What to do: Search the material below for the string "fetch" and copy each line where it appears.

Task material:
■ ■ ■
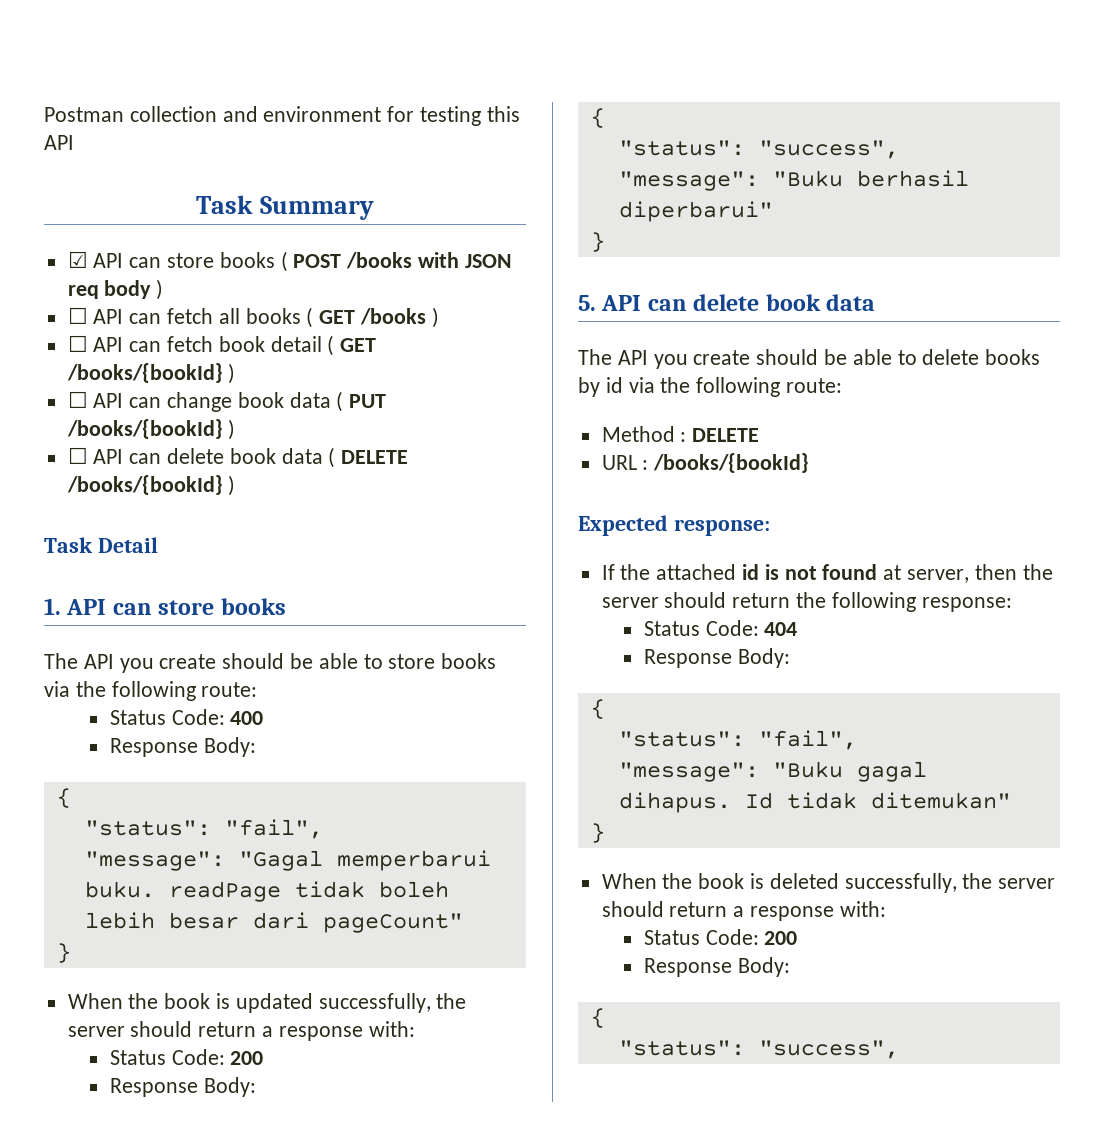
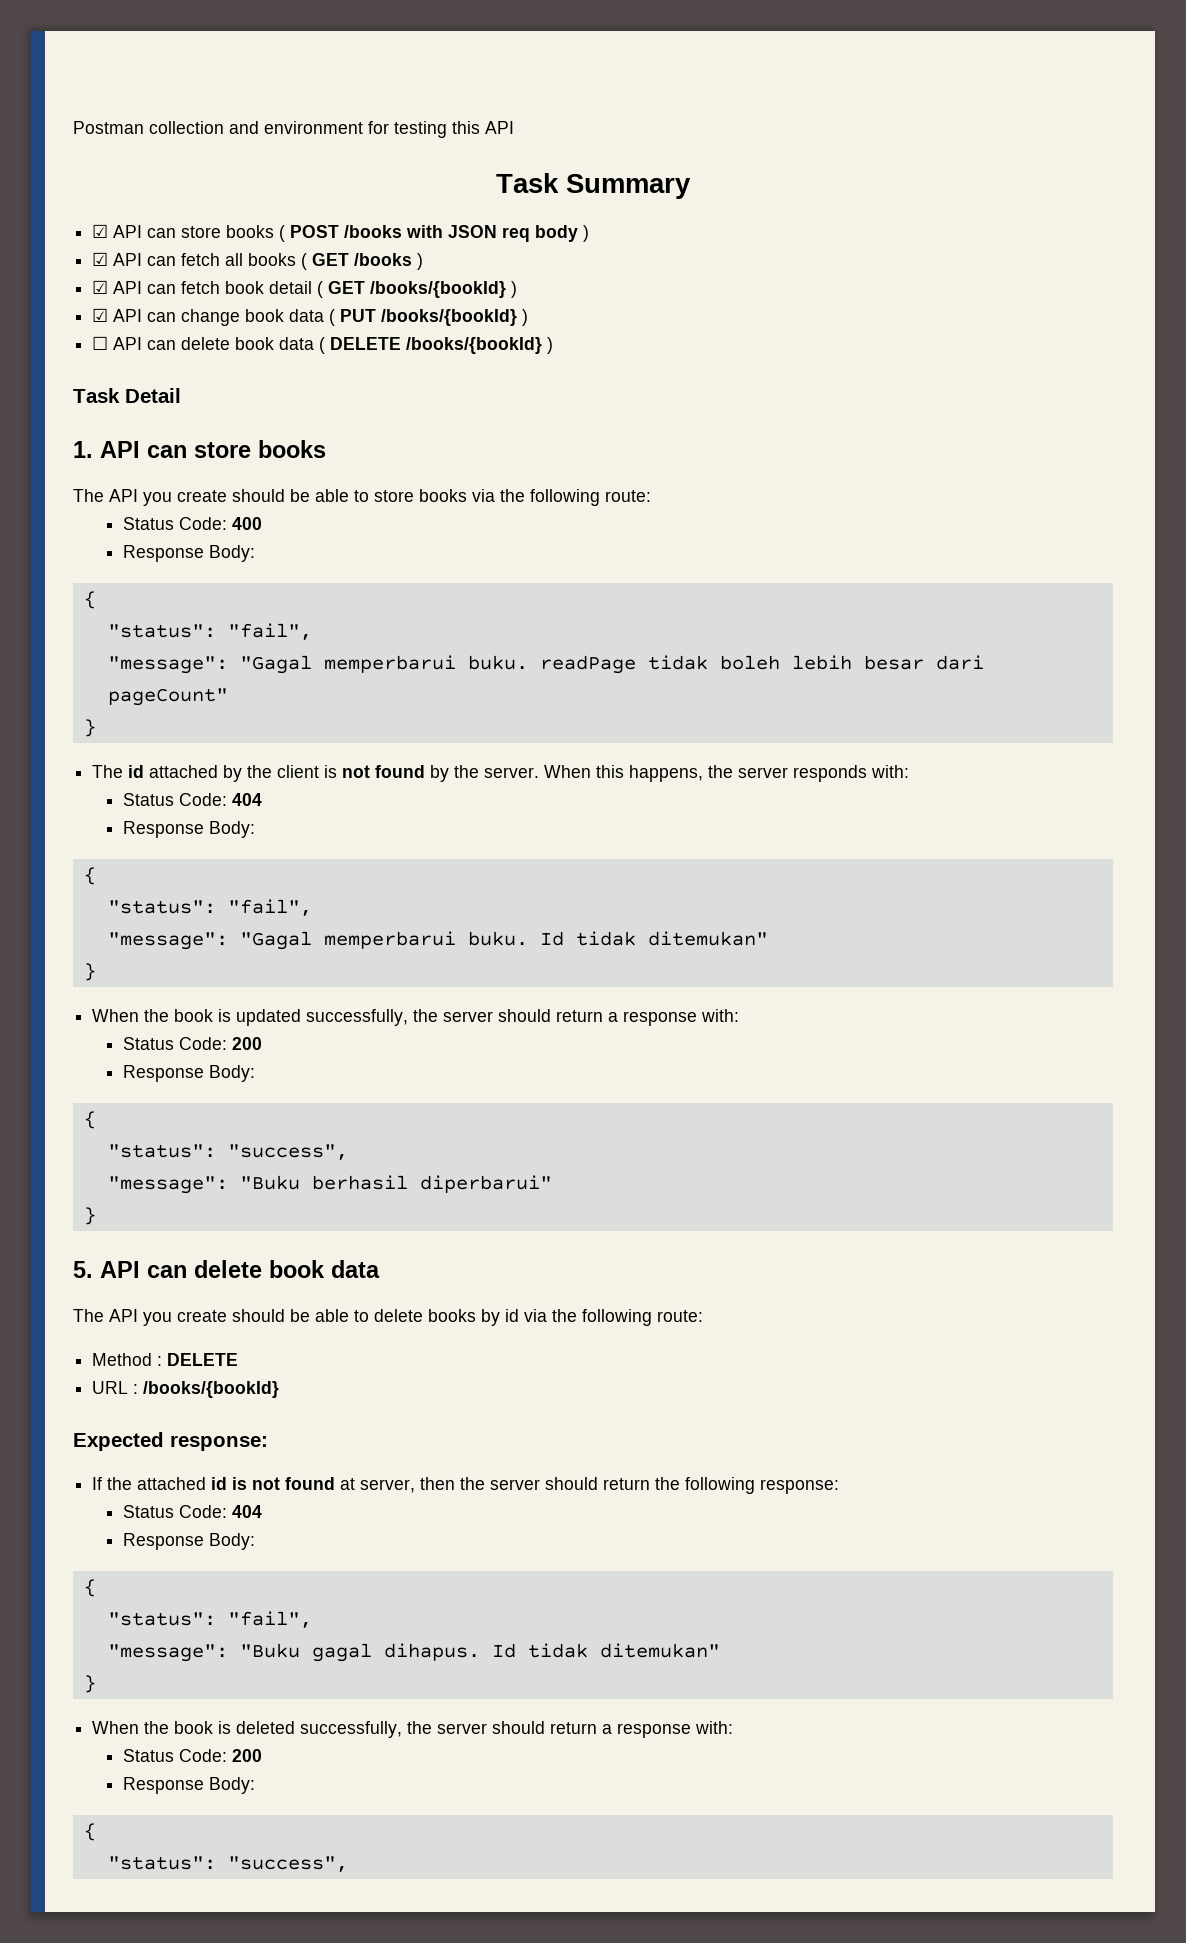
- ☐ API can fetch all books ( GET /books )
+ ☑ API can fetch all books ( GET /books )
- ☐ API can fetch book detail ( GET /books/{bookId} )
+ ☑ API can fetch book detail ( GET /books/{bookId} )
- ☐ API can change book data ( PUT /books/{bookId} )
+ ☑ API can change book data ( PUT /books/{bookId} )
+ The id attached by the client is not found by the server. When this happens, the server responds with:
+ Status Code: 404
+ Response Body:
+ {
+ "status": "fail",
+ "message": "Gagal memperbarui buku. Id tidak ditemukan"
+ }

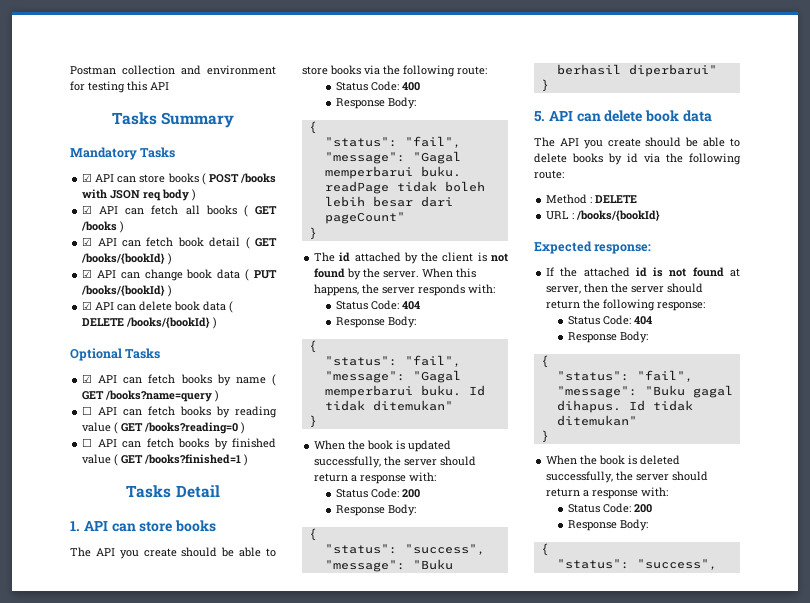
- Task Summary
+ Tasks Summary
+ Mandatory Tasks
- ☐ API can delete book data ( DELETE /books/{bookId} )
+ ☑ API can delete book data ( DELETE /books/{bookId} )
- Task Detail
+ Optional Tasks
+ ☑ API can fetch books by name ( GET /books?name=query )
+ ☐ API can fetch books by reading value ( GET /books?reading=0 )
+ ☐ API can fetch books by finished value ( GET /books?finished=1 )
+ Tasks Detail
■ ■ ■
Task output:
- ☐ API can fetch all books ( GET /books )
+ ☑ API can fetch all books ( GET /books )
- ☐ API can fetch book detail ( GET /books/{bookId} )
+ ☑ API can fetch book detail ( GET /books/{bookId} )
+ ☑ API can fetch books by name ( GET /books?name=query )
+ ☐ API can fetch books by reading value ( GET /books?reading=0 )
+ ☐ API can fetch books by finished value ( GET /books?finished=1 )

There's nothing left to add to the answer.